* **Goal of the exercise**:
Only these lines of the data below are wanted: the one with "(196, 243) none", the one with "[82,672,109,685] H - ->", and any lines between them, each repeated exactly.

* **Exercise data**:
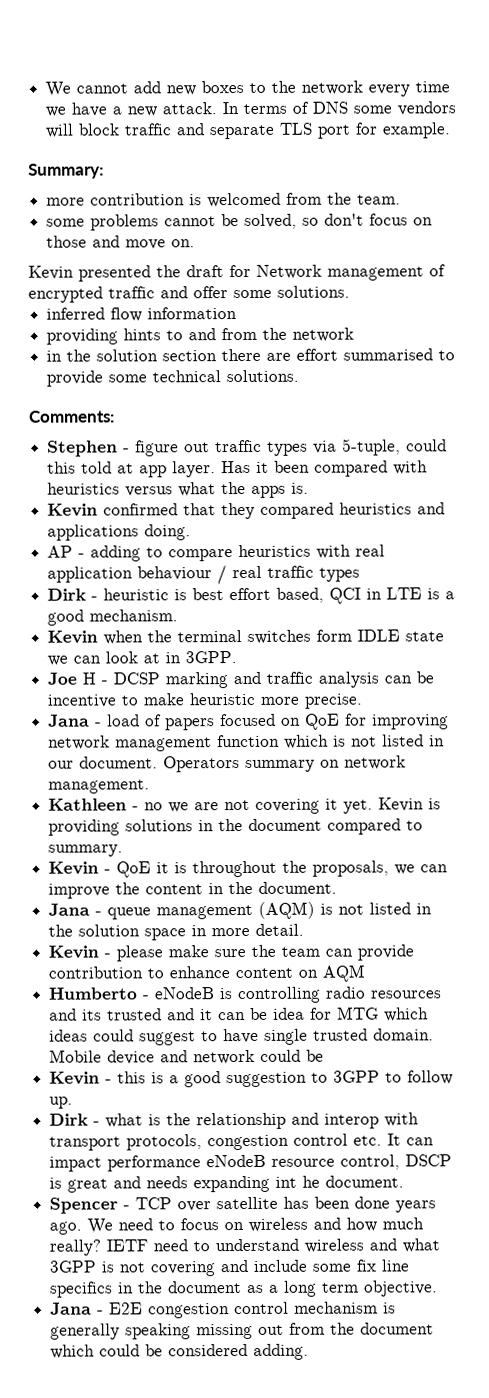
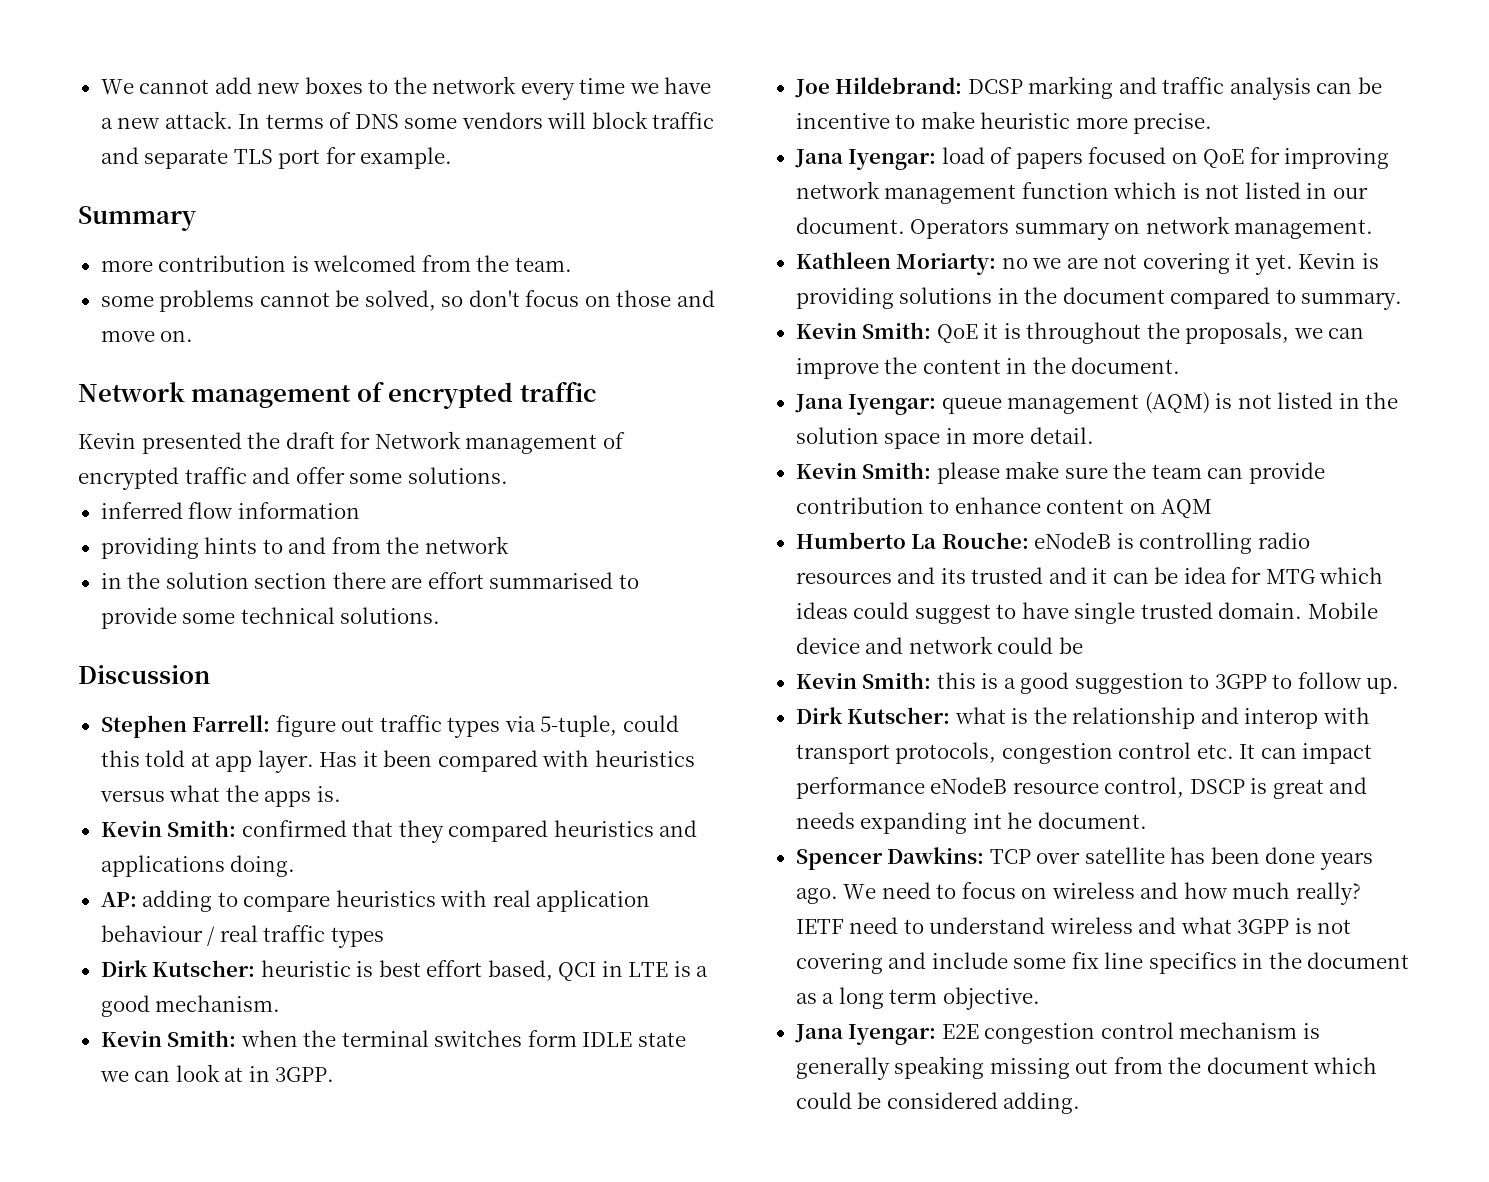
[28,163,104,179] Summary: -> [78,206,196,231] Summary
(196, 243) none -> [78,381,597,409] // Network management of encrypted traffic
[28,410,115,423] Comments: -> [78,665,210,684] Discussion
[123,448,131,453] - -> [192,715,271,732] Farrell:
(99, 510) none -> [167,820,237,837] Smith:
[47,545,86,558] AP - -> [100,892,137,907] AP:
[91,596,99,601] - -> [152,960,256,977] Kutscher:
(99, 637) none -> [167,1030,237,1047] Smith:
[82,672,109,685] H - -> [835,77,963,94] Hildebrand:
[95,722,103,727] - -> [848,149,937,170] Iyengar:
[132,806,140,811] - -> [896,253,997,275] Moriarty:
[104,869,112,874] - -> [862,322,932,339] Smith:
[95,911,103,916] - -> [848,394,937,415] Iyengar:
[104,953,112,958] - -> [862,462,932,479] Smith:
[143,995,151,1000] - -> [911,532,1029,549] La Rouche:
[105,1079,113,1084] - -> [862,672,932,689] Smith:
[93,1121,101,1126] - -> [847,707,951,724] Kutscher:
[123,1205,131,1210] - -> [887,847,985,864] Dawkins:
[97,1310,105,1315] - -> [848,1024,937,1045] Iyengar:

* **Solution for this task**:
(196, 243) none -> [78,381,597,409] // Network management of encrypted traffic
[28,410,115,423] Comments: -> [78,665,210,684] Discussion
[123,448,131,453] - -> [192,715,271,732] Farrell:
(99, 510) none -> [167,820,237,837] Smith:
[47,545,86,558] AP - -> [100,892,137,907] AP:
[91,596,99,601] - -> [152,960,256,977] Kutscher:
(99, 637) none -> [167,1030,237,1047] Smith:
[82,672,109,685] H - -> [835,77,963,94] Hildebrand:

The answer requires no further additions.